1) Take a Historical Tour of St. George's
With its cobblestone streets and winding alleys, St. George’s looks much as it did back in the 17th century and 18th centuries. Bermuda’s first capital, the 400-year-old town is steeped in history, and resident Kristin White’s Haunted History Tour brings this past to life—quite literally. Each week after sundown, tour guides dressed in top hats and capes lead visitors through the streets of St. George’s by lantern light. Along the way, the reincarnations of long-dead locals leap out unexpectedly—in full period costume—to tell their stories. This thrill-inducing, hour-long tour begins outside of Kristin's bookstore, Long Story Short, in the cellar of historic Tucker House and concludes at the graveyard attached to St. Peter’s Church. At Tucker House, learn about Colonel Henry Tucker who, sympathetic with Americans’ fight for independence during the Revolutionary War, hatched a plan with Benjamin Franklin to roll 100 barrels of gunpowder from St.

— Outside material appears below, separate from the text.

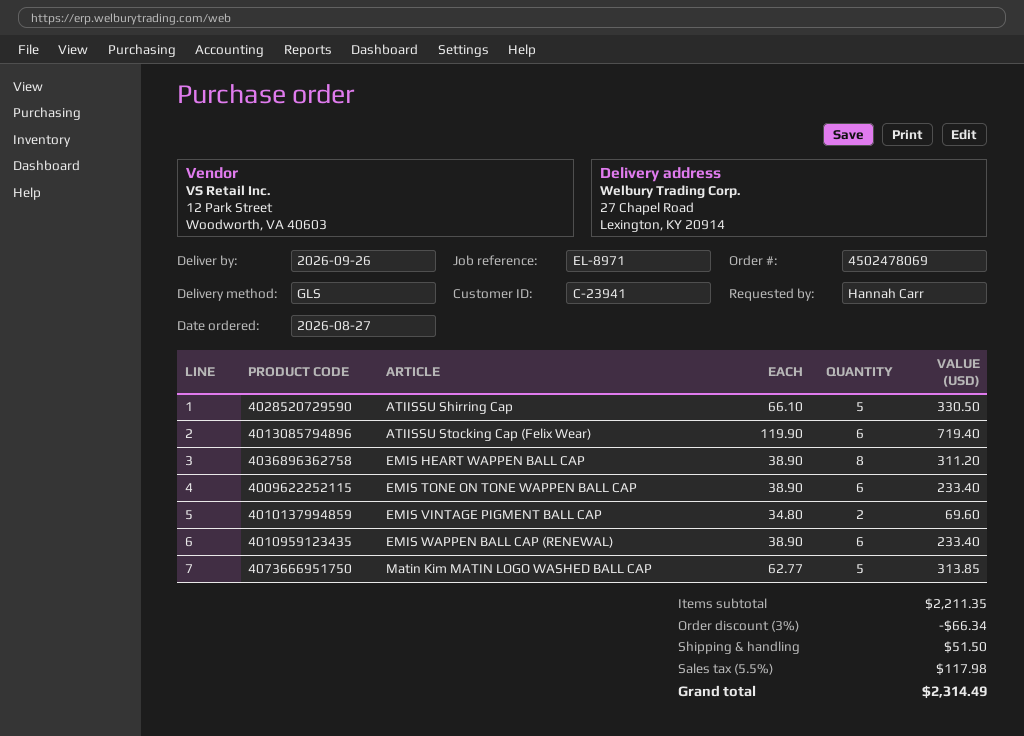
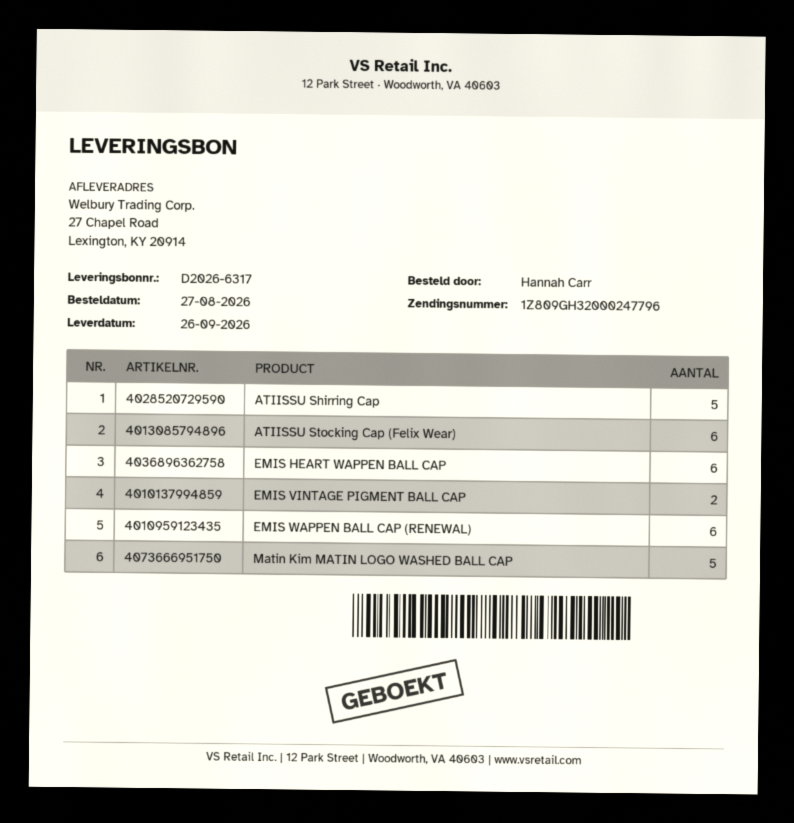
EMIS HEART WAPPEN BALL CAP: 8 -> 6
EMIS TONE ON TONE WAPPEN BALL CAP: 6 -> none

George’s to two American schooners anchored at Tobacco Bay. During the tour, Joseph Rainey appears out of the night to share how he, a slave in the American South, purchased his freedom and sailed to Bermuda, opening a barber shop. Following the Civil War, Rainey returned to the States and became the first African American elected to the U.S. House of Representatives.
Though the tour is spooky and fun, Kristin takes her storytelling dead seriously. “I think from a historic standpoint there are parts of our history that we tend to gloss over because it’s the shameful and hard part of our history and our racial segregation and oppression, but I feel it’s important to tell all the stories,” she says.
While routes change throughout the year, St. Peter's Church and graveyard is always a stop. "It is Bermuda's most historic attraction, dating back to 1612. The cemetery for slaves and free blacks, as well as the register of black people baptized [in the church], provide us with important looks at Bermuda's history of slavery and segregation, and as a descendant of slaves, provides me with a connection to my ancestors," Kristin says.
For Kristin, one of the most rewarding parts of creating the Haunted History Tour has been that it is just as popular with residents as with visitors. “Probably about half of the people that come on the tour are Bermuda residents,” she says. “That’s always been something, since I’ve gotten into the tour business, that I’ve really appreciated being a part of: connecting Bermudians to their own history that they never learned or forgot.”
The impact of Bermuda’s hidden histories can be found everywhere on the island, and when Kristin’s not recounting these tales over lantern light, she’s showing visitors and residents where to find vestiges of Bermuda’s past in the everyday—especially at mealtime. During the day, she leads a three-hour food and history bike tour, which she caters to each visitor. “What’s unique about Bermuda is that it is a melting pot of a lot of different cultures and our food reflects that,” she says. “That’s why I love incorporating the food with the stories…it brings it all to life.” From Portuguese dishes such as red bean soup and chouriço (sausage) to fishcakes rooted in English tradition and a Dark ’n Stormy cheesecake influenced by the flavors of Bermuda’s most famous cocktail, Kristin always showcases the full range of flavors that make up Bermuda’s cuisine.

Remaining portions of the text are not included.